Thursday, April 12, 2007


LIFE IS A CAROUSEL
4/12/07

I read a SharePost on Bipolar Connect, “Uncovering My Frame of Mind” posted by GJ Gregory. It was very helpful, and I highly recommend any of his other posts.

http://www.healthcentral.com/bipolar/c/41/8377/current-frame-mind/

GJ Gregory, whose name is Jon, is one of the resident experts on Bipolar Connect, an online support community and REAL LIFE person who is Living With Bipolar Disorder and the first to post a comment on this blog. For months, I had been blogging away and felt like I had been yelling into outerspace, “Hello! Hello! Anyone out there? Am I alone?” (Well, no surprise there, no one knew about the blog) And then I came across Bipolar Connect, found the courage to post a comment to the community, and then from out of nowhere, an email from Jon. What a comforting feeling to realize that I was not alone.

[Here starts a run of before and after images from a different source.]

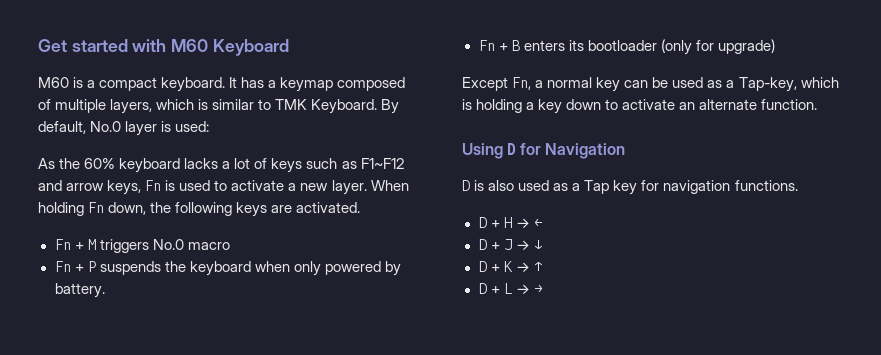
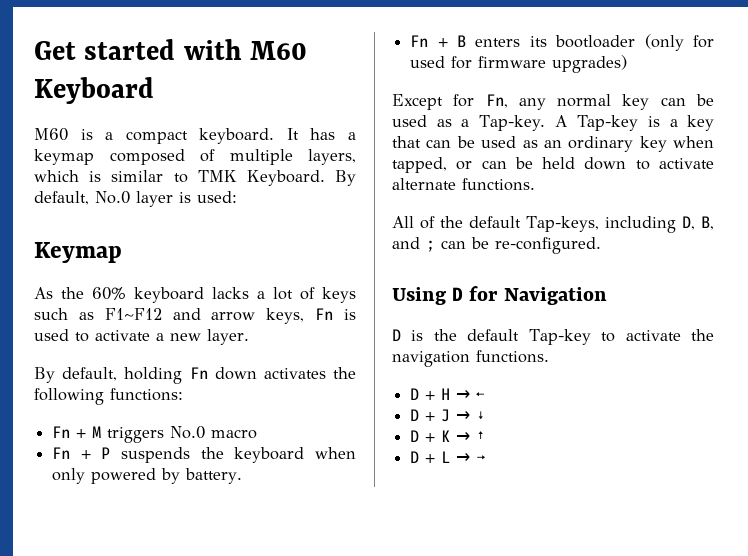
+ Keymap
- As the 60% keyboard lacks a lot of keys such as F1~F12 and arrow keys, Fn is used to activate a new layer. When holding Fn down, the following keys are activated.
+ As the 60% keyboard lacks a lot of keys such as F1~F12 and arrow keys, Fn is used to activate a new layer.
+ By default, holding Fn down activates the following functions:
- Fn + B enters its bootloader (only for upgrade)
- Except Fn, a normal key can be used as a Tap-key, which is holding a key down to activate an alternate function.
+ Fn + B enters its bootloader (only for used for firmware upgrades)
+ Except for Fn, any normal key can be used as a Tap-key. A Tap-key is a key that can be used as an ordinary key when tapped, or can be held down to activate alternate functions.
+ All of the default Tap-keys, including D, B, and ; can be re-configured.
- D is also used as a Tap key for navigation functions.
+ D is the default Tap-key to activate the navigation functions.

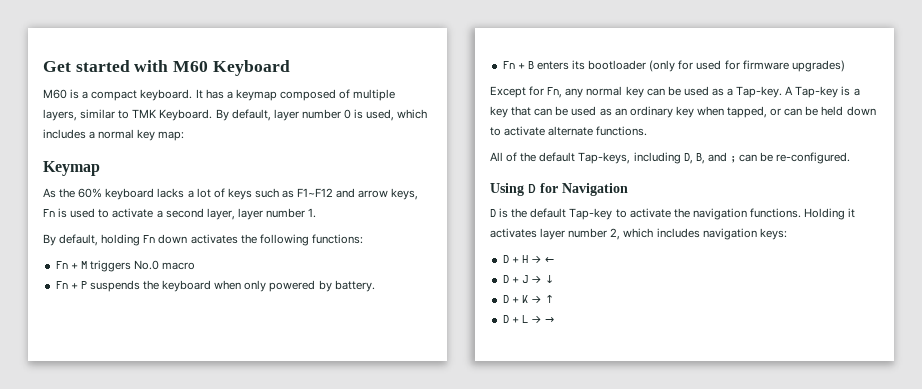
- It has a keymap composed of multiple layers, which is similar to TMK Keyboard.
+ It has a keymap composed of multiple layers, similar to TMK Keyboard.
- By default, No.0 layer is used:
+ By default, layer number 0 is used, which includes a normal key map:
- As the 60% keyboard lacks a lot of keys such as F1~F12 and arrow keys, Fn is used to activate a new layer.
+ As the 60% keyboard lacks a lot of keys such as F1~F12 and arrow keys, Fn is used to activate a second layer, layer number 1.
+ Holding it activates layer number 2, which includes navigation keys:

I admire Jon's wisdom, courage and insight. I can relate to the experiences he has shared, and right now, his struggle to define and gain some control of what is happening with his moods. Jon is going through a tough time with a mixed episode (though he's not sure what it is, some kind of downturn, again something I can relate to). I have not lived with this as long as Jon, but I am learning that when I don't know what the f is going is, sometimes wracking my brain to try figure it out turns into a vicious cycle, leaving me even more helpless and confused. How do you make sense of a senseless disease? I can read all the research to understand, but emotionally, it is another thing. I can make sense of the disease to some degree, but there is just so much that cannot be explained.

My written journals before my diagnosis are filled with entries about the confusion I felt over my surges of energy and creativity, followed by periods of defeatism and depression. I was up, I was down. I felt like I was going around and around chasing my tail. Now I am learning to just say, okay, here we go again, my chemicals are out of whack and I'm bloody all over the place. If I can't label, I call my doctor and say exactly that, I don't know what I'm feeling. I just feel a bit off, not myself. Then I lay low, avoid places that make me manic, be gentle with myself, and let my loved ones know.

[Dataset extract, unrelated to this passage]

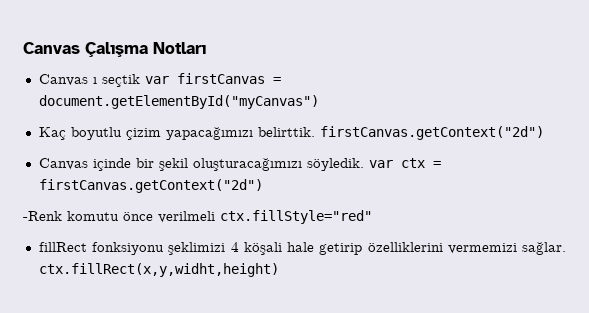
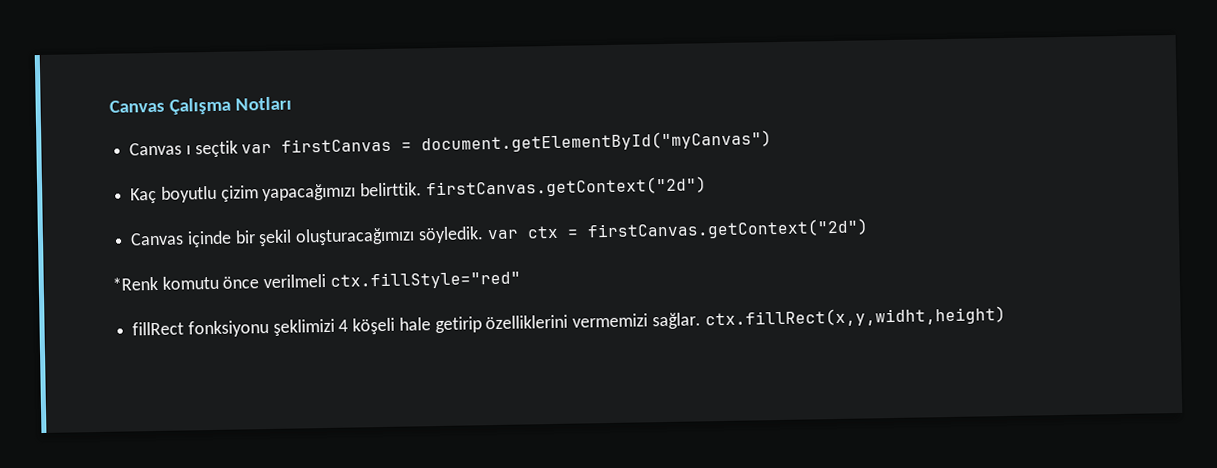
- -Renk komutu önce verilmeli ctx.fillStyle="red"
+ *Renk komutu önce verilmeli ctx.fillStyle="red"
- fillRect fonksiyonu şeklimizi 4 köşali hale getirip özelliklerini vermemizi sağlar. ctx.fillRect(x,y,widht,height)
+ fillRect fonksiyonu şeklimizi 4 köşeli hale getirip özelliklerini vermemizi sağlar. ctx.fillRect(x,y,widht,height)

For me, acceptance is helping to cushion the blow of being bipolar. Acceptance of the known as well as the unknown. It's sort of like fighting - just try to relax and perhaps the blows won't hurt so much. Not that it sucks and you feel like imploding and exploding at the same time, but instead of screaming and throwing things, now I just try to breathe and cut back. I say no. I get take out. I call in sick. It’s okay if I go a bit dumb and numb for awhile, it will pass.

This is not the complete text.